START The input

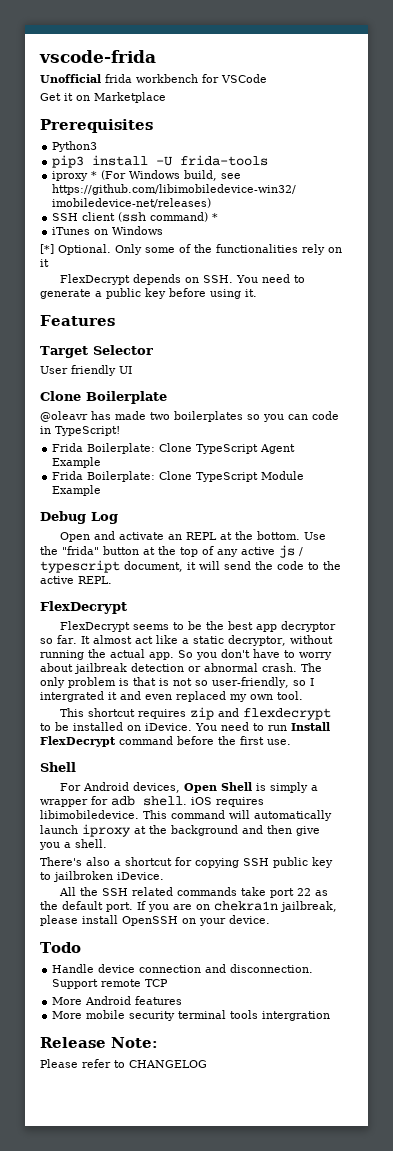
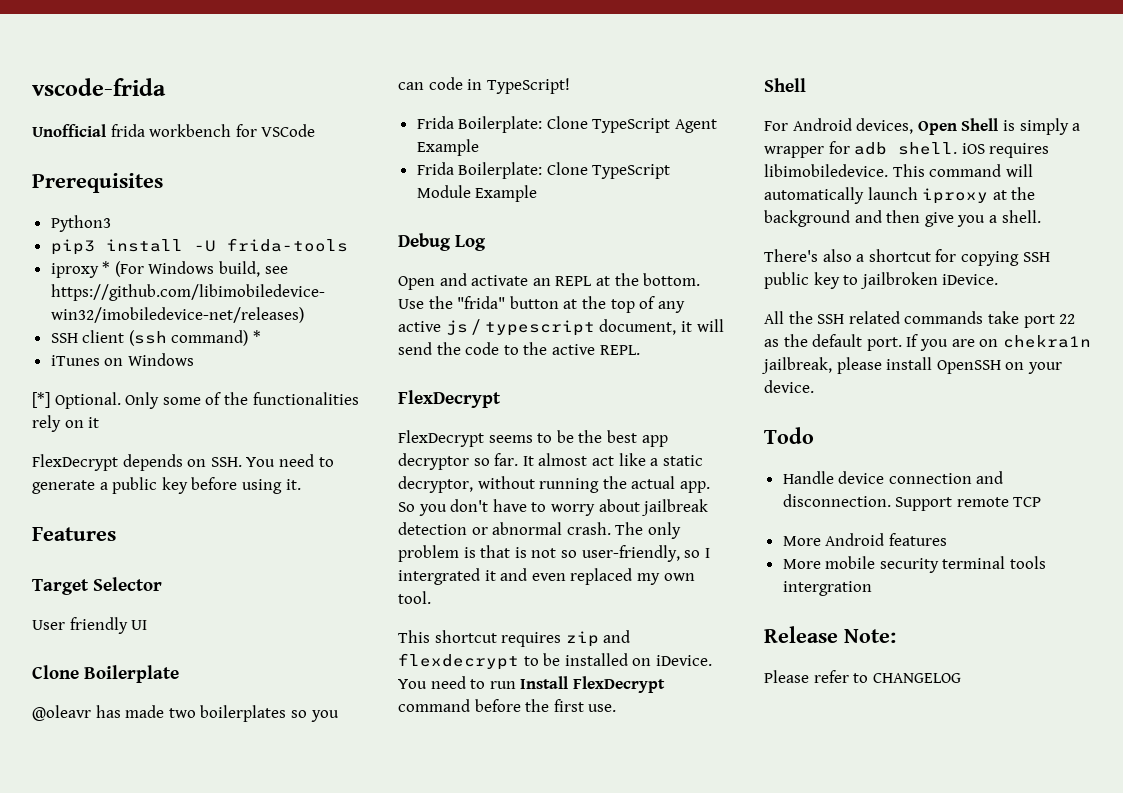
- Get it on Marketplace

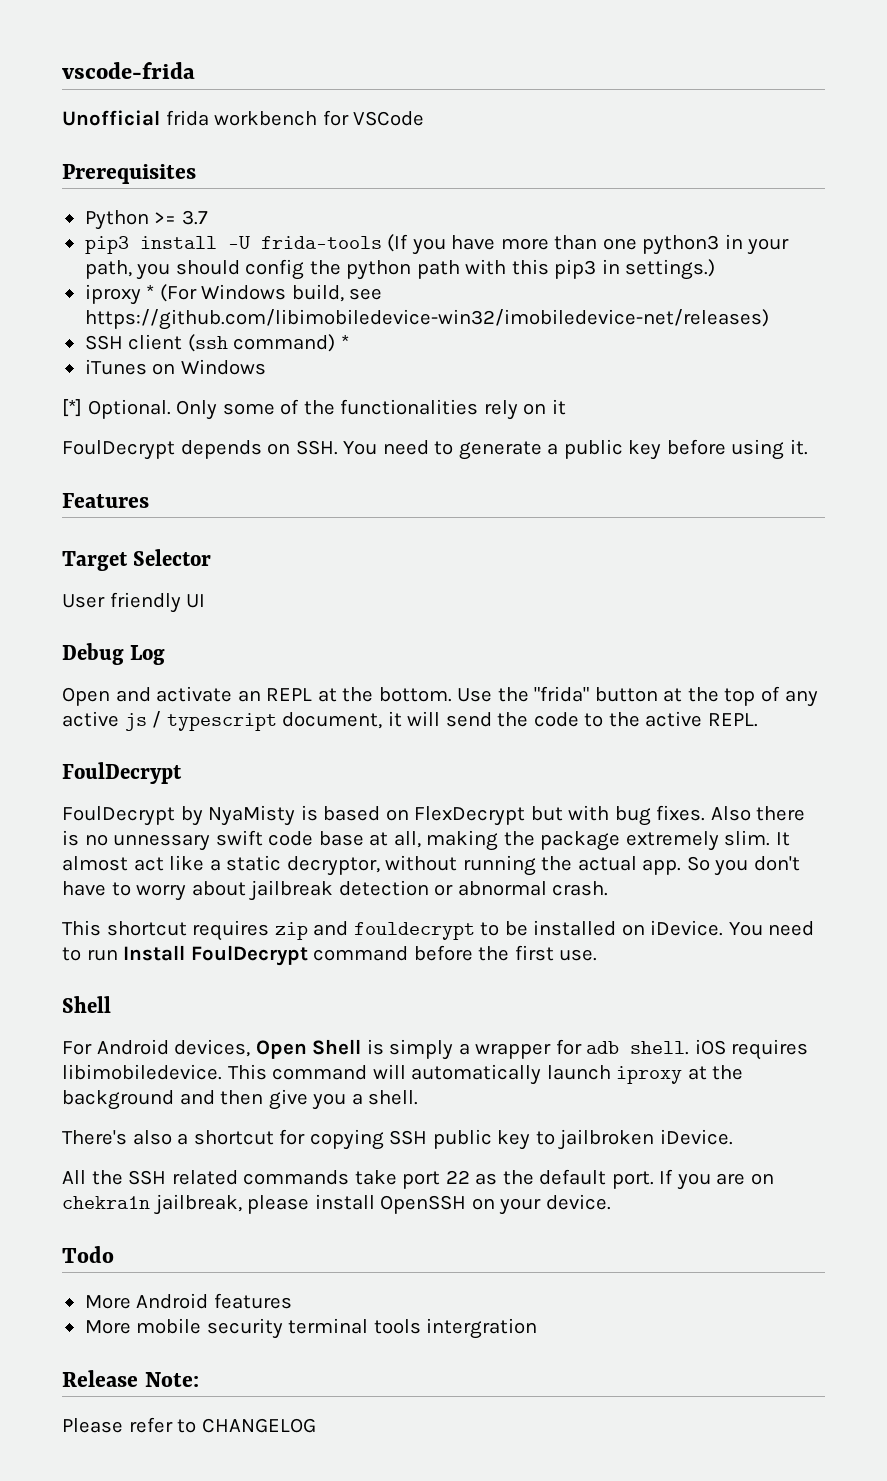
- Python3
+ Python >= 3.7
- pip3 install -U frida-tools
+ pip3 install -U frida-tools (If you have more than one python3 in your path, you should config the python path with this pip3 in settings.)
- FlexDecrypt depends on SSH. You need to generate a public key before using it.
+ FoulDecrypt depends on SSH. You need to generate a public key before using it.
- Clone Boilerplate
- @oleavr has made two boilerplates so you can code in TypeScript!
- Frida Boilerplate: Clone TypeScript Agent Example
- Frida Boilerplate: Clone TypeScript Module Example
  Use the "frida" button at the top of any active js / typescript document, it will send the code to the active REPL.
- FlexDecrypt
- FlexDecrypt seems to be the best app decryptor so far.
+ FoulDecrypt
+ FoulDecrypt by NyaMisty is based on FlexDecrypt but with bug fixes. Also there is no unnessary swift code base at all, making the package extremely slim.
- The only problem is that is not so user-friendly, so I intergrated it and even replaced my own tool.
- This shortcut requires zip and flexdecrypt to be installed on iDevice.
+ This shortcut requires zip and fouldecrypt to be installed on iDevice.
- You need to run Install FlexDecrypt command before the first use.
+ You need to run Install FoulDecrypt command before the first use.
- Handle device connection and disconnection. Support remote TCP

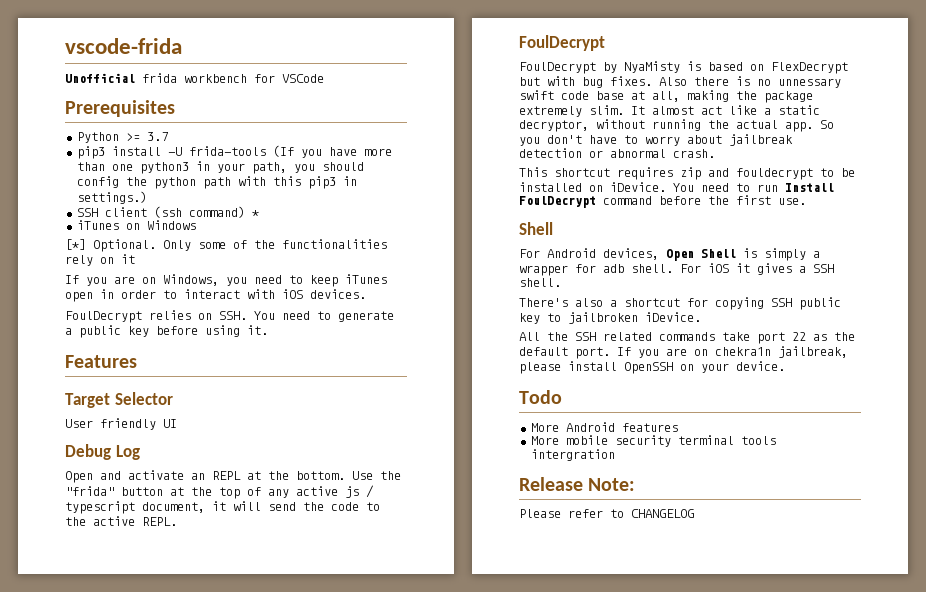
- iproxy * (For Windows build, see https://github.com/libimobiledevice-win32/imobiledevice-net/releases)
- FoulDecrypt depends on SSH. You need to generate a public key before using it.
+ If you are on Windows, you need to keep iTunes open in order to interact with iOS devices.
+ FoulDecrypt relies on SSH. You need to generate a public key before using it.
- For Android devices, Open Shell is simply a wrapper for adb shell. iOS requires libimobiledevice. This command will automatically launch iproxy at the background and then give you a shell.
+ For Android devices, Open Shell is simply a wrapper for adb shell. For iOS it gives a SSH shell.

END The input

*Assignment*
Write out every line of the data that holds the word "Shell".

*Completed task*
- For Android devices, Open Shell is simply a wrapper for adb shell. iOS requires libimobiledevice. This command will automatically launch iproxy at the background and then give you a shell.
+ For Android devices, Open Shell is simply a wrapper for adb shell. For iOS it gives a SSH shell.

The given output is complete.